Staten Island

Staten Island, NYC’s least populated and most geographically isolated borough. Staten Island holds powerful stories of struggle and resistance. Long known for its conservative politics and heavy police presence, Staten Island is also home to working-class Black, immigrant, and communities of color who continue to organize against injustice and build systems of care.

From the fight for justice for Eric Garner after his 2014 murder by the NYPD, to organizing for better transit, housing, and workers’ rights, Staten Island residents have long pushed back against state violence and systemic neglect. The borough is home to growing Liberian, Mexican, and Sri Lankan communities, alongside longtime Black, Italian, and Irish working-class residents, and more recent arrivals from across the globe.
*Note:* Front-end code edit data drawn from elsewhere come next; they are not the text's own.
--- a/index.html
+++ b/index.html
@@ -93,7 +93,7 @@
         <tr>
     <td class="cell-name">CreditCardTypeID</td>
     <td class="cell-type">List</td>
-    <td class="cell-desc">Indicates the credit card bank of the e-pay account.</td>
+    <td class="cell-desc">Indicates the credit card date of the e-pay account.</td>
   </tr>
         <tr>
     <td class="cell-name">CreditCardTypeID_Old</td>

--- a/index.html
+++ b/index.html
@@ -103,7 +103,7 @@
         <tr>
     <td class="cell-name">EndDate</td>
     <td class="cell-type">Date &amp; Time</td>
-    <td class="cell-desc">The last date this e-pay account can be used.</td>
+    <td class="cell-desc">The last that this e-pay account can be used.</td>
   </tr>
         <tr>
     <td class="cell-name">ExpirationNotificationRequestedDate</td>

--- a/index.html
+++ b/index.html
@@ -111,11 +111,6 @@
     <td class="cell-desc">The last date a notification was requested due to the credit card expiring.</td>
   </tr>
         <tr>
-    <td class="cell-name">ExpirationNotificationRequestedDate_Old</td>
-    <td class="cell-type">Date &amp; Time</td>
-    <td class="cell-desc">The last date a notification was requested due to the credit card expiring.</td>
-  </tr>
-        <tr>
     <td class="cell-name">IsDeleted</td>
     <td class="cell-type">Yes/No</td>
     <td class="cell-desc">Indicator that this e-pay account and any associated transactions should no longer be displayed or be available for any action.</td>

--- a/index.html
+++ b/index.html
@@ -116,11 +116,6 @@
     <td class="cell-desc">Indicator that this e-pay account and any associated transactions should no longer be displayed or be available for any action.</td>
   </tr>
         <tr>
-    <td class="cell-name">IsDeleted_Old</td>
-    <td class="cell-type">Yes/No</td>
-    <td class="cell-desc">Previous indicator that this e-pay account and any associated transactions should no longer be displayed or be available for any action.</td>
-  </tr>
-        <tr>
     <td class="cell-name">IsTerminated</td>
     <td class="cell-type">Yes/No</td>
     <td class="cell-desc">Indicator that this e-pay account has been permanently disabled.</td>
Amid ongoing gentrification, environmental racism, and displacement, grassroots groups in Staten Island are creating spaces for youth power, immigrant justice, police accountability, and mutual aid. Staten Island shows that even in the shadow of repression, communities can come together to imagine and build something different: a borough rooted in care, not control.

Project hospitality

An interfaith effort, committed to serving the needs of hungry and homeless people. serve people with special needs — people living with HIV and AIDS, people using substances, people living with mental illness — with an array of on-site professional services. We offer a comprehensive continuum of compassionate care that begins with street outreach, shelter, and soup kitchen and food pantry, and extends to treatment, other clinical and support services, and transitional and permanent supportive housing.